## YOUR ASSIGNMENT
Quote exactly and only this range of lines in the data below: the line that holds "Jordan 1 Low Aquatone: 3" to the line that holds "balance: 2672.91 -> 2439.90", both included.

★ ★ ★ ★

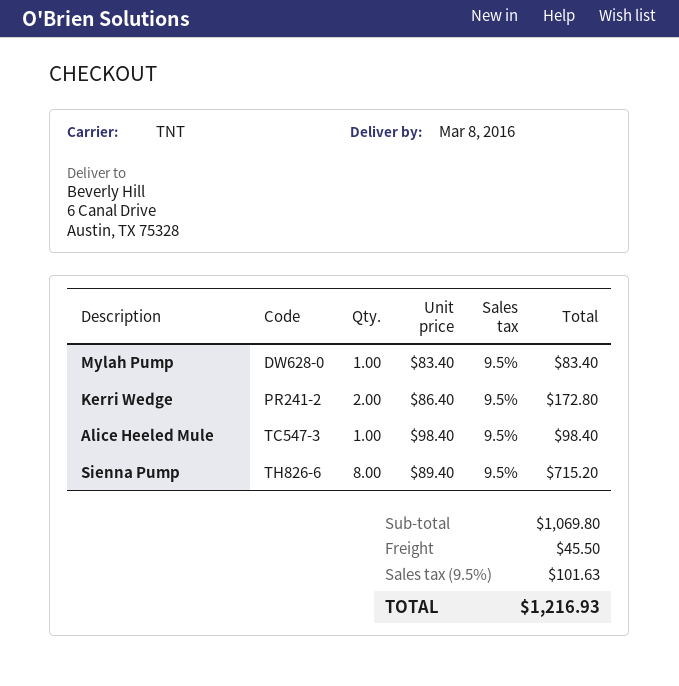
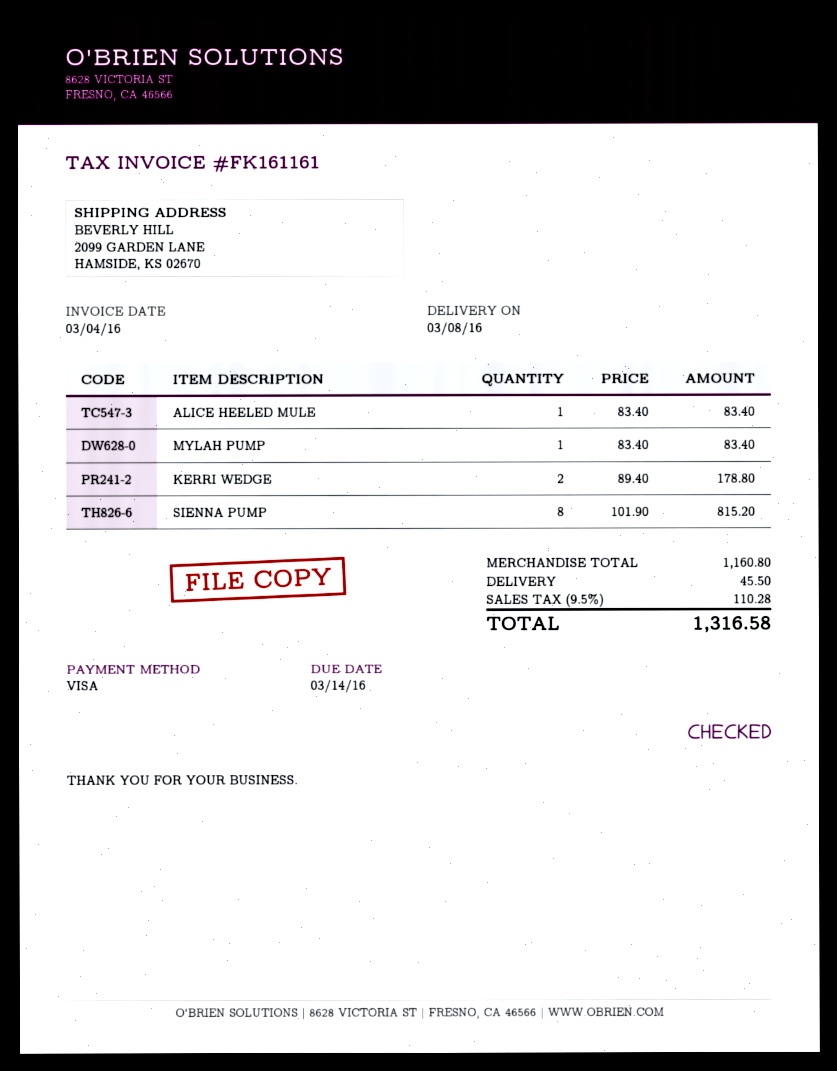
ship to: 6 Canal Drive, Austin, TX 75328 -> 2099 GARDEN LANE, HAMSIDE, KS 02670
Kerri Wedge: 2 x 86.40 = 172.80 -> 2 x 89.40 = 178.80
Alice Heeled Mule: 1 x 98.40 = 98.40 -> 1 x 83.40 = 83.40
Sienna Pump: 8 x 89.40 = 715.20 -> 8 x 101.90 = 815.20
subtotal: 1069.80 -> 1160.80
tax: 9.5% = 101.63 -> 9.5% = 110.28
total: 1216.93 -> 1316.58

★ ★ ★ ★

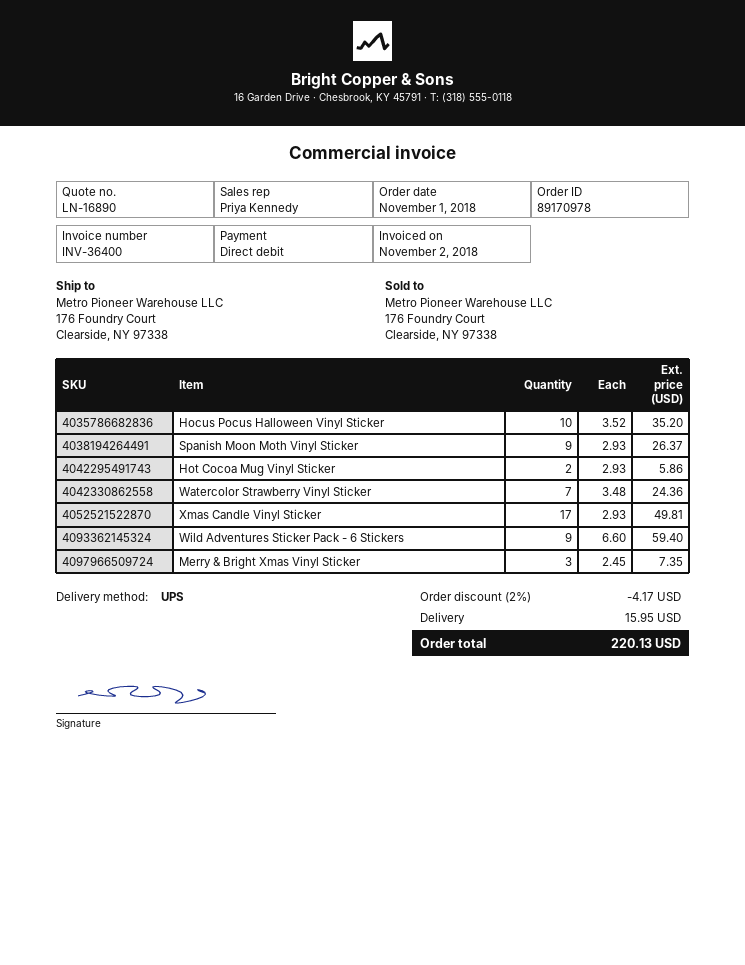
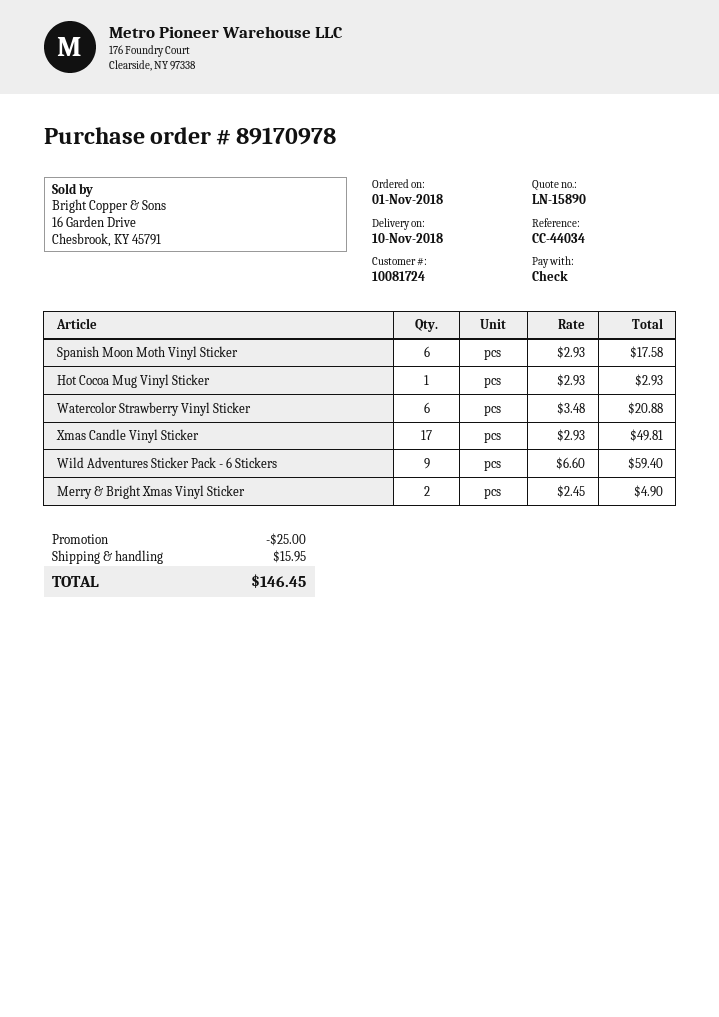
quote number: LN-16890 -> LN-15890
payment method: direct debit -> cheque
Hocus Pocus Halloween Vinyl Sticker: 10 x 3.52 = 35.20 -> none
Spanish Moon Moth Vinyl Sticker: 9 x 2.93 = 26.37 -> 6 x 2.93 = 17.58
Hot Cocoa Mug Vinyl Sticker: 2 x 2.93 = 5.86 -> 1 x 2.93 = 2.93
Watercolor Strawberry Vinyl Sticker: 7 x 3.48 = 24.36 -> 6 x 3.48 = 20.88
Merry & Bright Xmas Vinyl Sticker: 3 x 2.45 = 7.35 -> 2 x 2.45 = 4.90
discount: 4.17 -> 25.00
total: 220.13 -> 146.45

★ ★ ★ ★

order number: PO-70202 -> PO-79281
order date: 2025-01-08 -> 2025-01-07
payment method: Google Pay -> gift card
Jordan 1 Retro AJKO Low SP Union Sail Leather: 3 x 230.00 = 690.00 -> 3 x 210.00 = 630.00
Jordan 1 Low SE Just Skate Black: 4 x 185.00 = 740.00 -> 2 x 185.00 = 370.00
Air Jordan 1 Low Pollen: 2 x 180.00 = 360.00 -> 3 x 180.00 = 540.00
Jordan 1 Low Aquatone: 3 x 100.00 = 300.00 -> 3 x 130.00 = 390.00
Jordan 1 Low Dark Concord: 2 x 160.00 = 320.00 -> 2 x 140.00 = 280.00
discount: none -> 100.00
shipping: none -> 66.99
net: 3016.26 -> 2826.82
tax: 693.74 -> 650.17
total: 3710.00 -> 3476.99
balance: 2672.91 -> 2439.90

★ ★ ★ ★

## RESULT
Jordan 1 Low Aquatone: 3 x 100.00 = 300.00 -> 3 x 130.00 = 390.00
Jordan 1 Low Dark Concord: 2 x 160.00 = 320.00 -> 2 x 140.00 = 280.00
discount: none -> 100.00
shipping: none -> 66.99
net: 3016.26 -> 2826.82
tax: 693.74 -> 650.17
total: 3710.00 -> 3476.99
balance: 2672.91 -> 2439.90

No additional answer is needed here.